[Given entries — start]

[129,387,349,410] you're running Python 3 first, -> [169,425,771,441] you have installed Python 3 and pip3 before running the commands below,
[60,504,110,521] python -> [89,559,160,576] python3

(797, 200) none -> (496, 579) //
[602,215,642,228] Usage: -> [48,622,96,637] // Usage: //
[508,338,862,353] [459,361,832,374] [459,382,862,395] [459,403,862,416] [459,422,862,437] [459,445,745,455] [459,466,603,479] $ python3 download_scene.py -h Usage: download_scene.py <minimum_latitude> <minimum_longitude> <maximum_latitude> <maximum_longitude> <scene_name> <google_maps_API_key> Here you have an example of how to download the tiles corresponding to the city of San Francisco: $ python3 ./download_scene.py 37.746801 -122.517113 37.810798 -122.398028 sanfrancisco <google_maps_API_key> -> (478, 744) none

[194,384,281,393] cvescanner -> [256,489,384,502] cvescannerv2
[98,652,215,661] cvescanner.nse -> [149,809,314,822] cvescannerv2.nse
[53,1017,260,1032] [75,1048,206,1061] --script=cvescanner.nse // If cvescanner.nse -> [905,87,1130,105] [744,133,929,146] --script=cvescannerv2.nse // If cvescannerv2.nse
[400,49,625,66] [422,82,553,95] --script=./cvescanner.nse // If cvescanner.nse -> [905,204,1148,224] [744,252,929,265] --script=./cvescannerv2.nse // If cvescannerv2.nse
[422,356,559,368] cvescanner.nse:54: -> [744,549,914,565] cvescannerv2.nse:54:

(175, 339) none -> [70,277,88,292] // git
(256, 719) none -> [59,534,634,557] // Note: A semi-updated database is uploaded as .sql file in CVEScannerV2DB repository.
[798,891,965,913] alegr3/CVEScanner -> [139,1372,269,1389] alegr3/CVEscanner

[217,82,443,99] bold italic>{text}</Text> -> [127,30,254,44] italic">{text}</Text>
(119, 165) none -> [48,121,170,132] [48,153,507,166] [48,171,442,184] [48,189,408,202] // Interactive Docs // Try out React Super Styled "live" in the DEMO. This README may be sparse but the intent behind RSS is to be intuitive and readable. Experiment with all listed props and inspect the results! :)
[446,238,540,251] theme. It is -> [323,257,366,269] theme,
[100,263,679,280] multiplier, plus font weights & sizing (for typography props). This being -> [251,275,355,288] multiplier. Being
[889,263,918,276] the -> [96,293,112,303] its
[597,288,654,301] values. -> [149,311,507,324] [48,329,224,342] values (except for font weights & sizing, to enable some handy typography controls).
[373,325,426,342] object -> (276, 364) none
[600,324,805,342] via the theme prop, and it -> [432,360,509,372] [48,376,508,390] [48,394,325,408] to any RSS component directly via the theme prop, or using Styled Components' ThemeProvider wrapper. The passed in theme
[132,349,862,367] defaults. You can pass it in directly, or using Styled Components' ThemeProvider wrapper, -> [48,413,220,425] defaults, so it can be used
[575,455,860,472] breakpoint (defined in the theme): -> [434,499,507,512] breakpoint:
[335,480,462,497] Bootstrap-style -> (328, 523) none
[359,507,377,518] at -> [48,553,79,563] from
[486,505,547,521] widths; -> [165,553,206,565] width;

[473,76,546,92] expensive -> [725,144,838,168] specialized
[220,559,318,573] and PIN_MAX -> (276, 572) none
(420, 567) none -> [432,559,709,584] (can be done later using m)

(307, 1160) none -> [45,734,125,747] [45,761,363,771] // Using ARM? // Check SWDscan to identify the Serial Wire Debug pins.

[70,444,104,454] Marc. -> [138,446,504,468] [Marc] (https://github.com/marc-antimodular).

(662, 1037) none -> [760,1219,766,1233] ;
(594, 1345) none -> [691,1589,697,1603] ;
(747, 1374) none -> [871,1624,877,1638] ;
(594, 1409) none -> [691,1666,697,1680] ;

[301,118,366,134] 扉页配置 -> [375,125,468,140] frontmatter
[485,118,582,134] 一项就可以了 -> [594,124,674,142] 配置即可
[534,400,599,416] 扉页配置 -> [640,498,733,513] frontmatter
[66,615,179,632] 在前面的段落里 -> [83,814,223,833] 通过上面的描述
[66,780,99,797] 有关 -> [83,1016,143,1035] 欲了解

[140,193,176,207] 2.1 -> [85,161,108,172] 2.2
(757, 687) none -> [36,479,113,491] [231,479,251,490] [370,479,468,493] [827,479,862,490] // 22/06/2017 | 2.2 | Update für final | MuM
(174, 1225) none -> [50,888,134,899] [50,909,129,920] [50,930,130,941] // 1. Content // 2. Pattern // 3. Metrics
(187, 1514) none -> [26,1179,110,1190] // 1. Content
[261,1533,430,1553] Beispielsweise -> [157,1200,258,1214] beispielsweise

[Given entries — finish]

- [Exercise] What are the lines, exactly as written above, from the line with "[98,652,215,661] cvescanner.nse ->" to the line with "[798,891,965,913] alegr3/CVEScanner ->", both included? Output only those.

- [Result]
[98,652,215,661] cvescanner.nse -> [149,809,314,822] cvescannerv2.nse
[53,1017,260,1032] [75,1048,206,1061] --script=cvescanner.nse // If cvescanner.nse -> [905,87,1130,105] [744,133,929,146] --script=cvescannerv2.nse // If cvescannerv2.nse
[400,49,625,66] [422,82,553,95] --script=./cvescanner.nse // If cvescanner.nse -> [905,204,1148,224] [744,252,929,265] --script=./cvescannerv2.nse // If cvescannerv2.nse
[422,356,559,368] cvescanner.nse:54: -> [744,549,914,565] cvescannerv2.nse:54:

(175, 339) none -> [70,277,88,292] // git
(256, 719) none -> [59,534,634,557] // Note: A semi-updated database is uploaded as .sql file in CVEScannerV2DB repository.
[798,891,965,913] alegr3/CVEScanner -> [139,1372,269,1389] alegr3/CVEscanner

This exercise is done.